This is also the case here: If one does not allow nanoGPT to use its photographic memory every time, the result surprisingly becomes much better. Figuratively speaking, one can imagine that at each learning step in the neural network, some of the neurons are switched off for a short time (aka “dropout”), similar to how alcohol would affect the human brain. In each learning step, some other neurons of this algorithmic brain are randomly befuddled.

The goal of this dropout is similar to the “cool head” from earlier: if a trained association is important, it should not depend on a single dominant connection.

This last dropout step in particular has massively improved the performance of nanoGPT. With a little goodwill, its output could almost pass for a Shakespearean imitator.

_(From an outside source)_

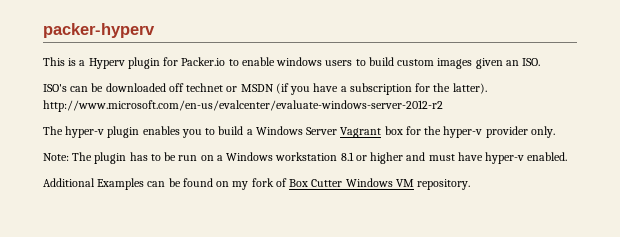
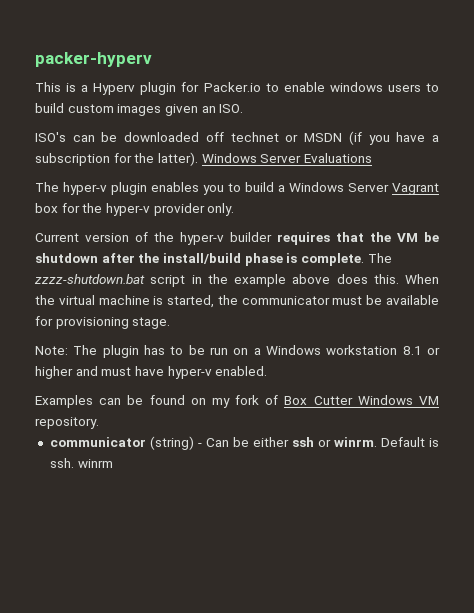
[43,100,443,112] http://www.microsoft.com/en-us/evalcenter/evaluate-windows-server-2012-r2 -> [201,153,372,163] Windows Server Evaluations
(555, 132) none -> [35,232,439,245] [35,253,392,266] [34,274,439,287] [35,295,439,308] [35,316,171,329] // Current version of the hyper-v builder requires that the VM be shutdown after the install/build phase is complete. The zzzz-shutdown.bat script in the example above does this. When the virtual machine is started, the communicator must be available for provisioning stage.
[43,178,95,187] Additional -> (268, 371) none
(471, 184) none -> [49,436,439,450] [49,458,113,468] // communicator (string) - Can be either ssh or winrm. Default is ssh. winrm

Output of the full nanoGPT-Modells. Source: Clippings from Karpathy’s video at 1:41:25

(Please note that this “alcoholization” of neurons only improves learning ability in artificial neural networks. In humanoids, the opposite is generally true).

Training data are shredded first.

[Added 2023-04-07] The training steps do not receive entire sonnets or plays, or even the entire works of Shakespeare as a single, coherent piece. Instead, they will be fed small shreds, randomly selected from within the training text (in NanoGPT, these are 256 characters long). These snippets or chunks start and end at random positions, often within a word. Using such random snippets also means that some parts of the text are never trained or are trained out of context (e.g., when a snippet crosses document boundaries).

It is extremely astonishing that out of these “shredded files“, reasonably coherent pieces can be reconstructed amazingly often.

Any output is random.

Let’s go back again to our first generated letters, which were selected purely on the basis of the frequency of the strings (bigrams). If the most frequent following letter were consistently selected, the text would have become very boring and repetitive: After a t always an h would follow, followed in turn by an e, then an r. However, the most frequent following letter after an r is again the e, after which an r would be output again, and so on, ad nauseam: The output would be caught in an endless loop of therererererererererere….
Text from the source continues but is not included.